## [Source records]

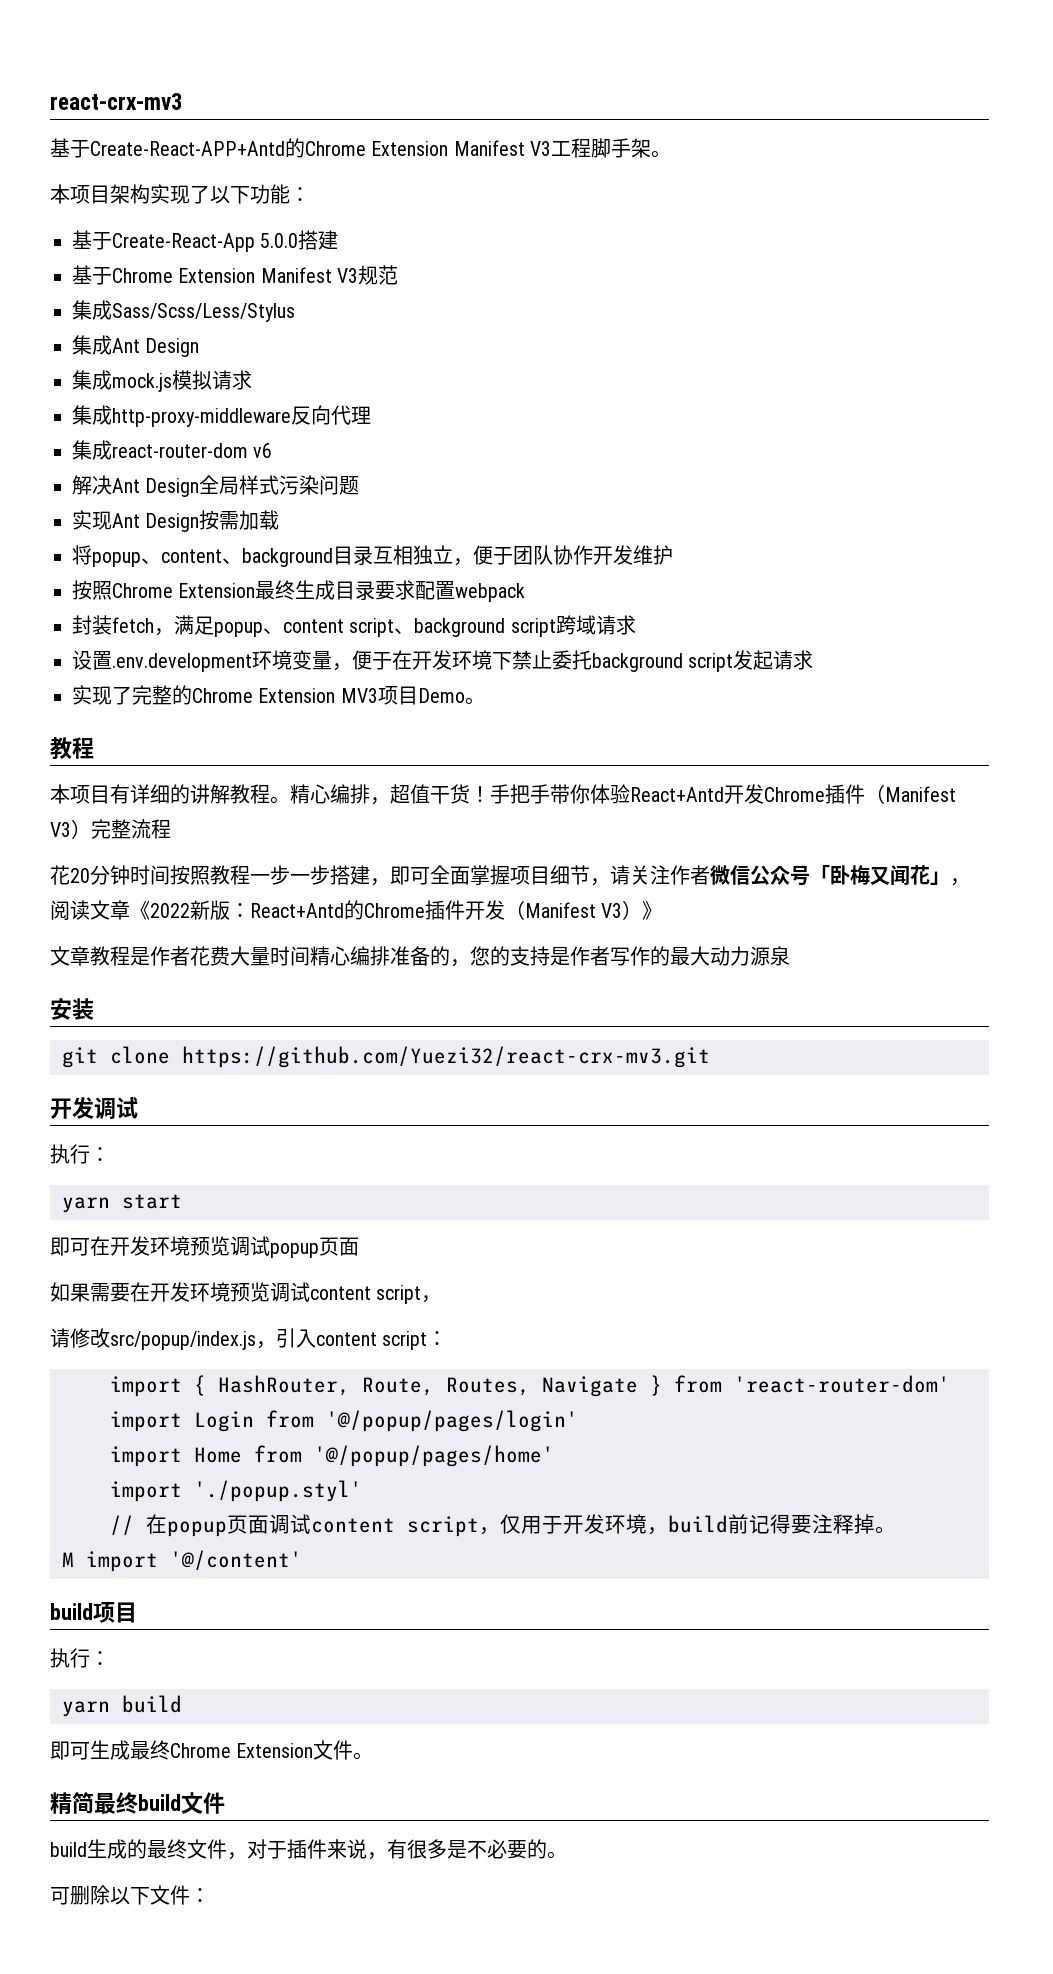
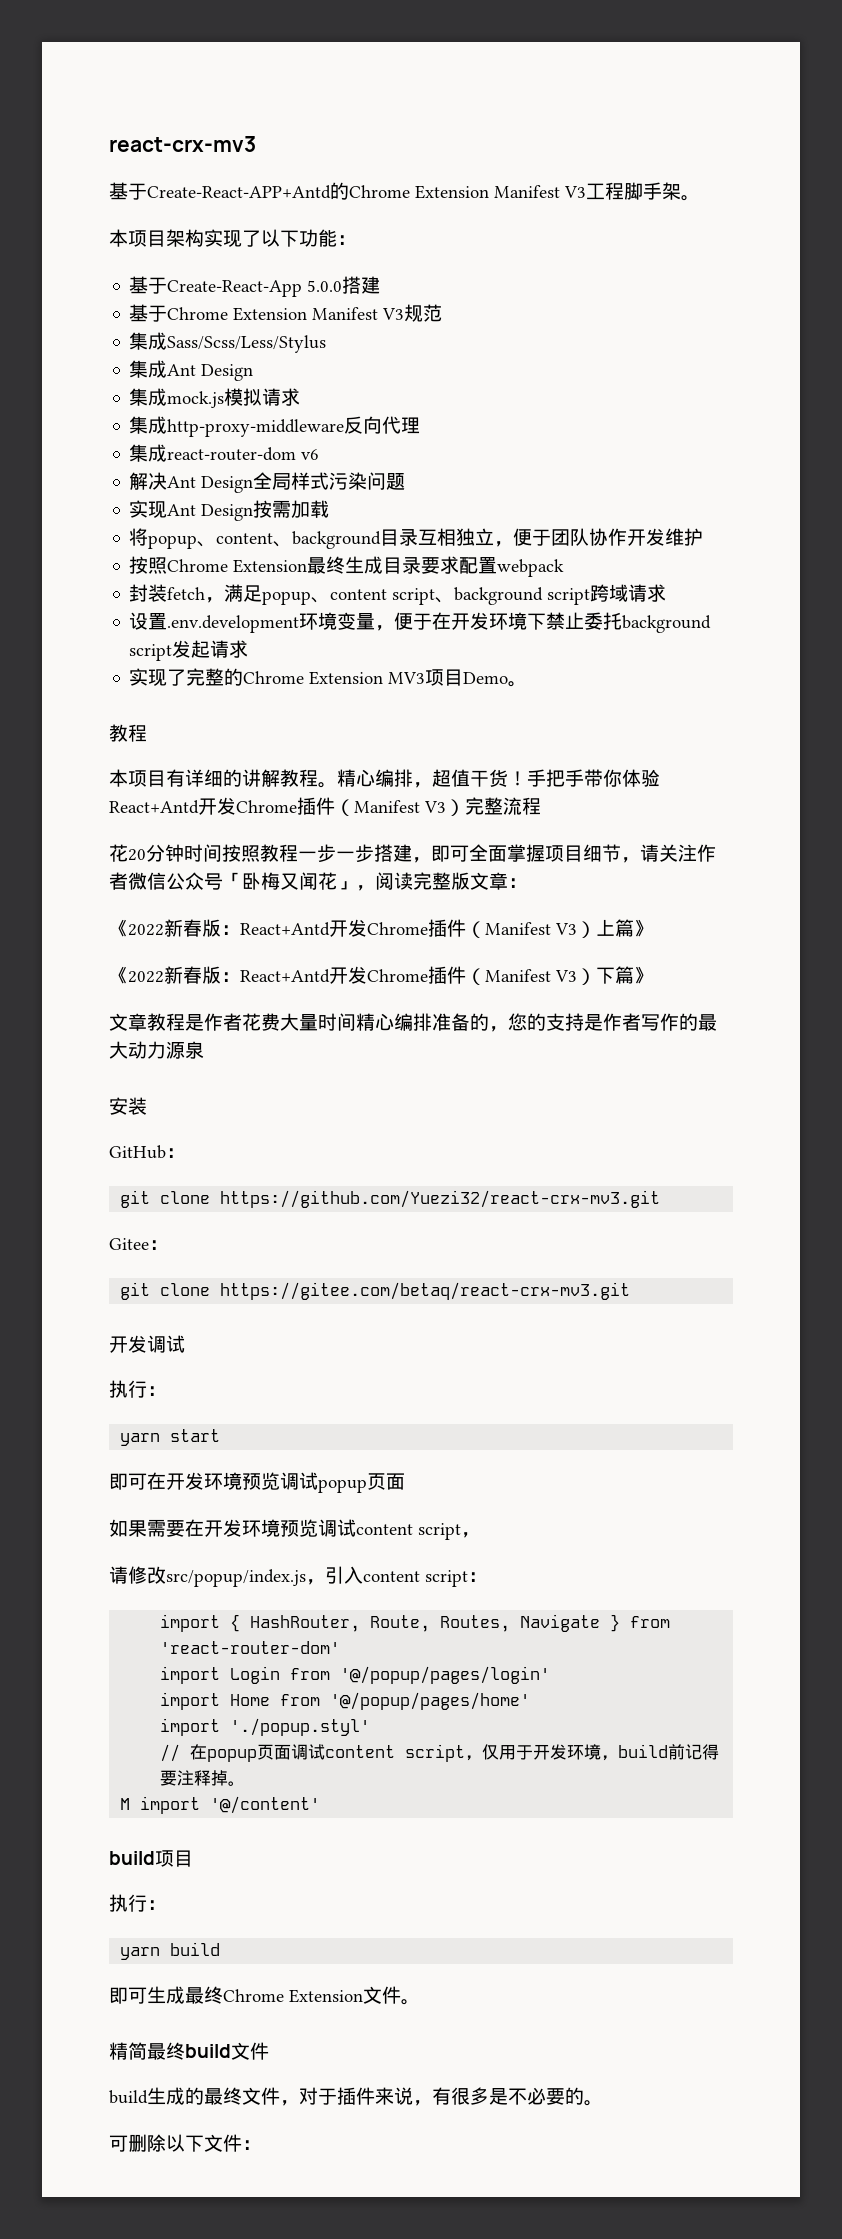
[90,900,643,920] 文章《2022新版：React+Antd的Chrome插件开发（Manifest V3） -> [413,872,527,890] [109,919,653,938] [109,966,634,985] 完整版文章： // 《2022新春版：React+Antd开发Chrome插件（Manifest V3）上篇》 // 《2022新春版：React+Antd开发Chrome插件（Manifest V3）下篇
(94, 1009) none -> [109,1145,185,1159] // GitHub：
(710, 1057) none -> [109,1238,168,1250] [120,1282,631,1300] // Gitee： // git clone https://gitee.com/betaq/react-crx-mv3.git

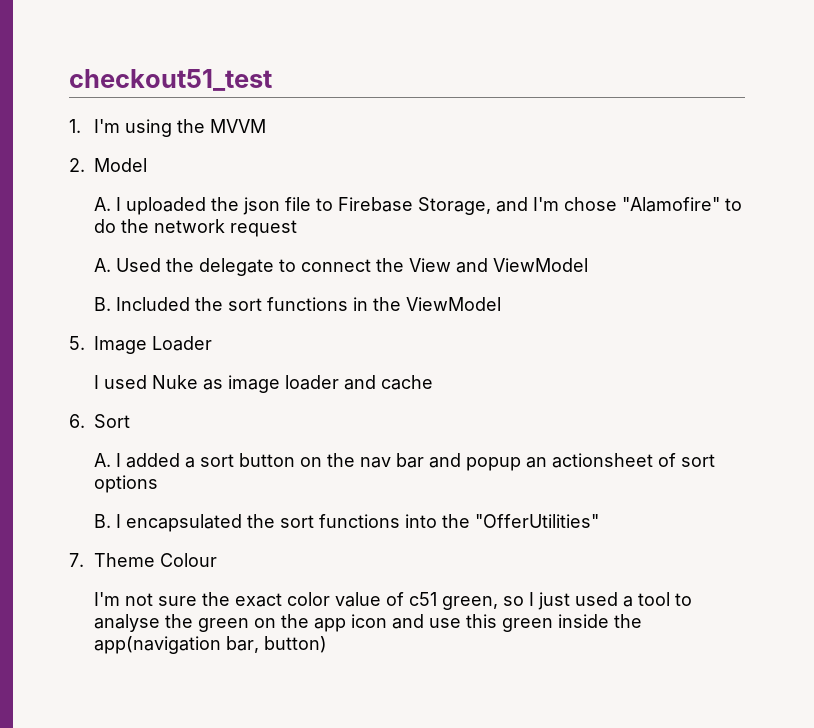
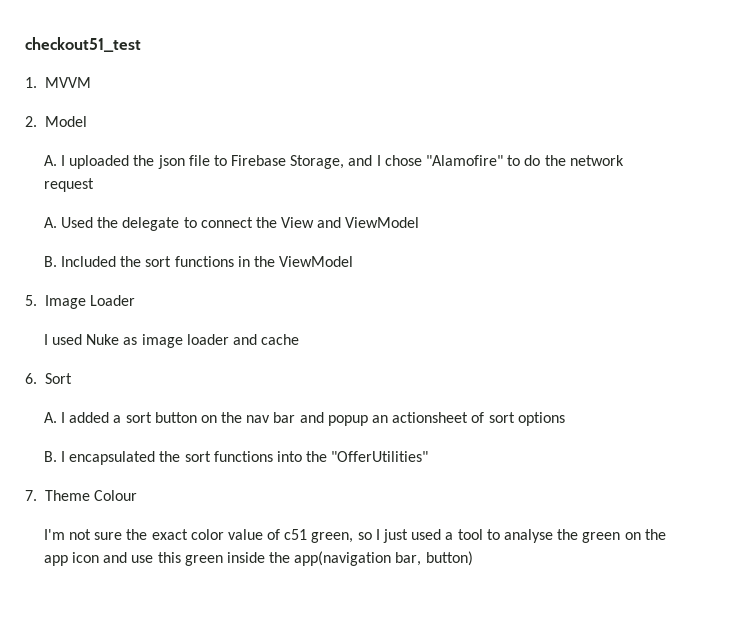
[94,119,206,137] I'm using the -> (37, 82) none
[533,197,560,211] I'm -> [376,155,381,166] I

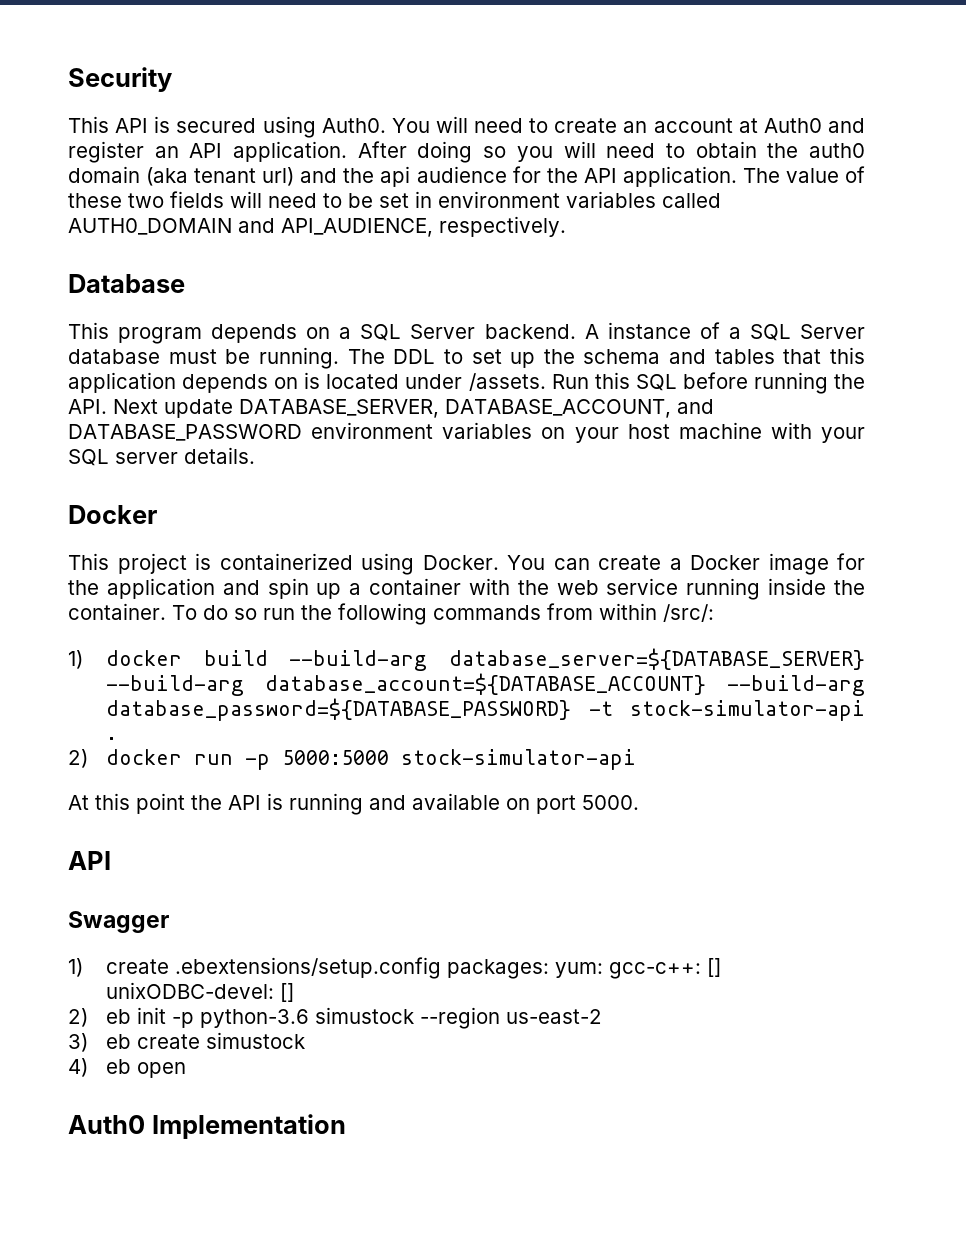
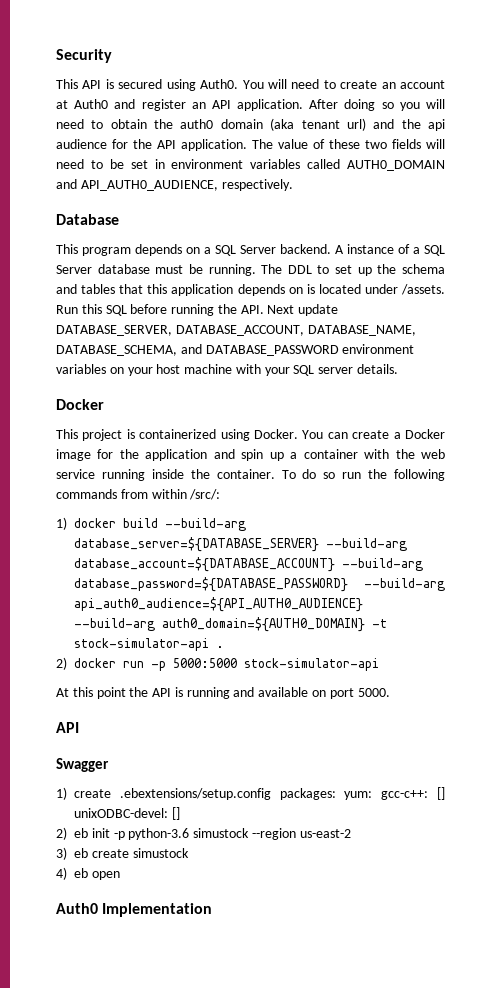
[281,218,433,237] API_AUDIENCE, -> [80,180,218,191] API_AUTH0_AUDIENCE,
(671, 408) none -> [307,325,416,336] [56,345,177,356] DATABASE_NAME, DATABASE_SCHEMA,
(572, 709) none -> [364,578,445,591] [74,597,363,612] [74,617,365,632] --build-arg api_auth0_audience=${API_AUTH0_AUDIENCE} --build-arg auth0_domain=${AUTH0_DOMAIN}

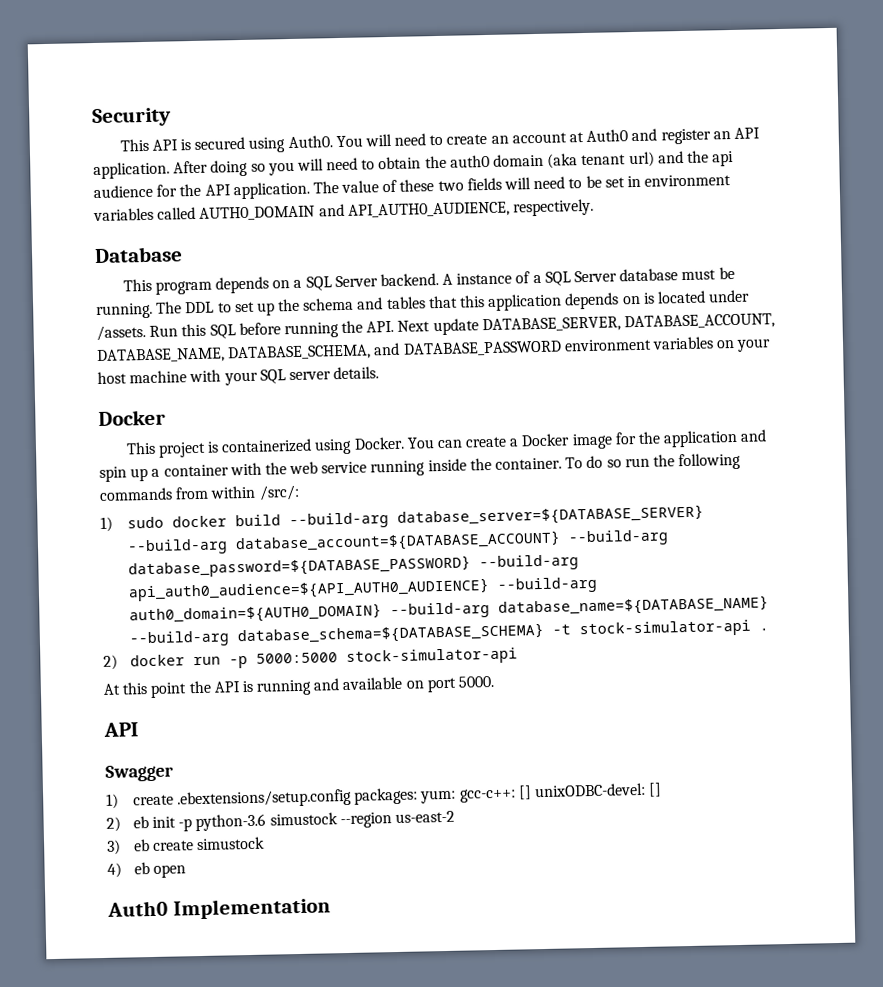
(67, 523) none -> [126,516,164,529] sudo
(365, 624) none -> [389,595,769,620] [128,622,544,648] --build-arg database_name=${DATABASE_NAME} --build-arg database_schema=${DATABASE_SCHEMA}

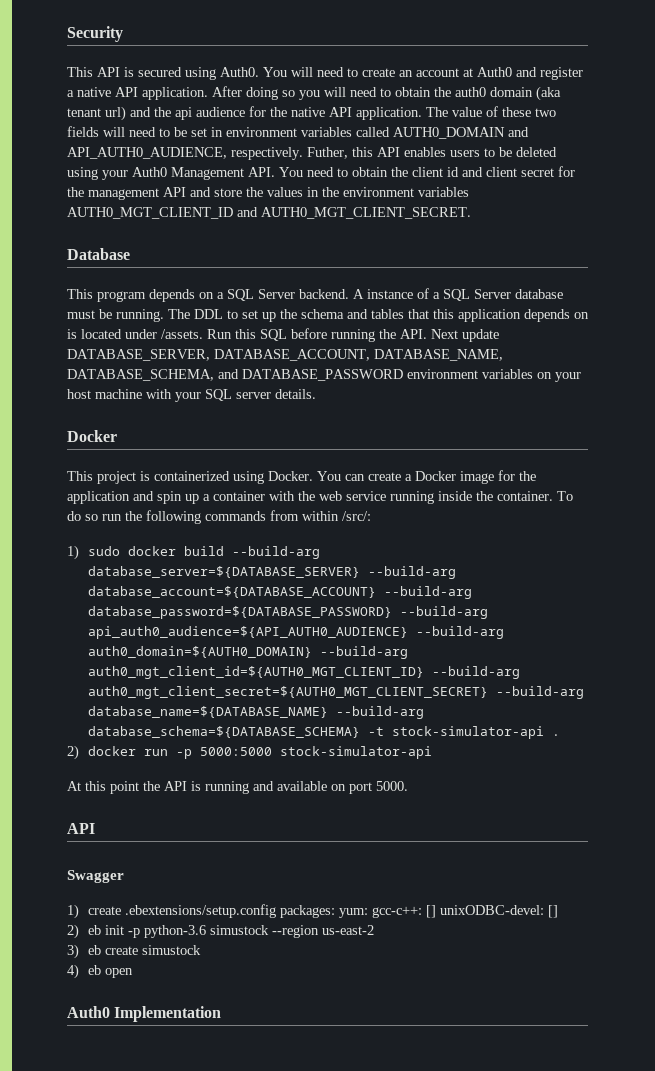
[712,131,731,140] an -> [67,87,111,97] a native
(202, 190) none -> [291,107,325,117] native
(594, 207) none -> [307,147,557,159] [67,166,575,180] [67,187,469,200] [67,207,471,219] Futher, this API enables users to be deleted using your Auth0 Management API. You need to obtain the client id and client secret for the management API and store the values in the environment variables AUTH0_MGT_CLIENT_ID and AUTH0_MGT_CLIENT_SECRET.
(490, 611) none -> [87,666,520,679] [87,686,584,699] auth0_mgt_client_id=${AUTH0_MGT_CLIENT_ID} --build-arg auth0_mgt_client_secret=${AUTH0_MGT_CLIENT_SECRET} --build-arg

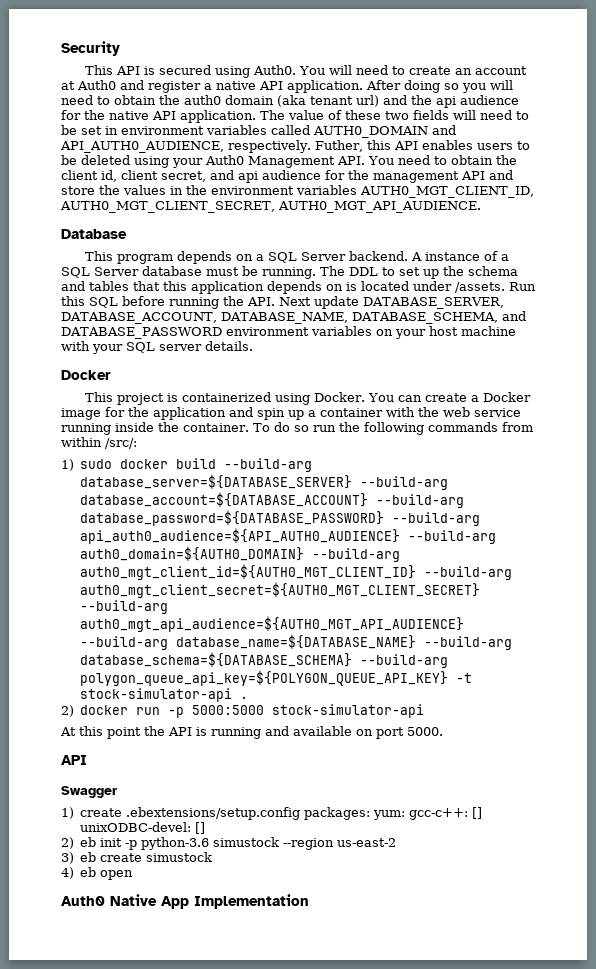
[447,167,554,177] id and client secret -> [101,170,321,183] id, client secret, and api audience
[67,207,471,219] AUTH0_MGT_CLIENT_ID and AUTH0_MGT_CLIENT_SECRET. -> [360,186,534,198] [60,201,481,213] AUTH0_MGT_CLIENT_ID, AUTH0_MGT_CLIENT_SECRET, AUTH0_MGT_API_AUDIENCE.
(584, 692) none -> [80,616,465,632] [80,636,169,650] auth0_mgt_api_audience=${AUTH0_MGT_API_AUDIENCE} --build-arg
(360, 732) none -> [360,654,449,668] [80,670,449,686] --build-arg polygon_queue_api_key=${POLYGON_QUEUE_API_KEY}
(110, 1012) none -> [110,894,189,909] Native App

## [What you will do]
Write out exactly the run of lines above that starts at the line containing "(67, 523) none -> [126,516,164,529] sudo" and ends at the line containing "(202, 190) none -> [291,107,325,117] native". Include both, and leave the pictures out.

## [Final answer]
(67, 523) none -> [126,516,164,529] sudo
(365, 624) none -> [389,595,769,620] [128,622,544,648] --build-arg database_name=${DATABASE_NAME} --build-arg database_schema=${DATABASE_SCHEMA}

[712,131,731,140] an -> [67,87,111,97] a native
(202, 190) none -> [291,107,325,117] native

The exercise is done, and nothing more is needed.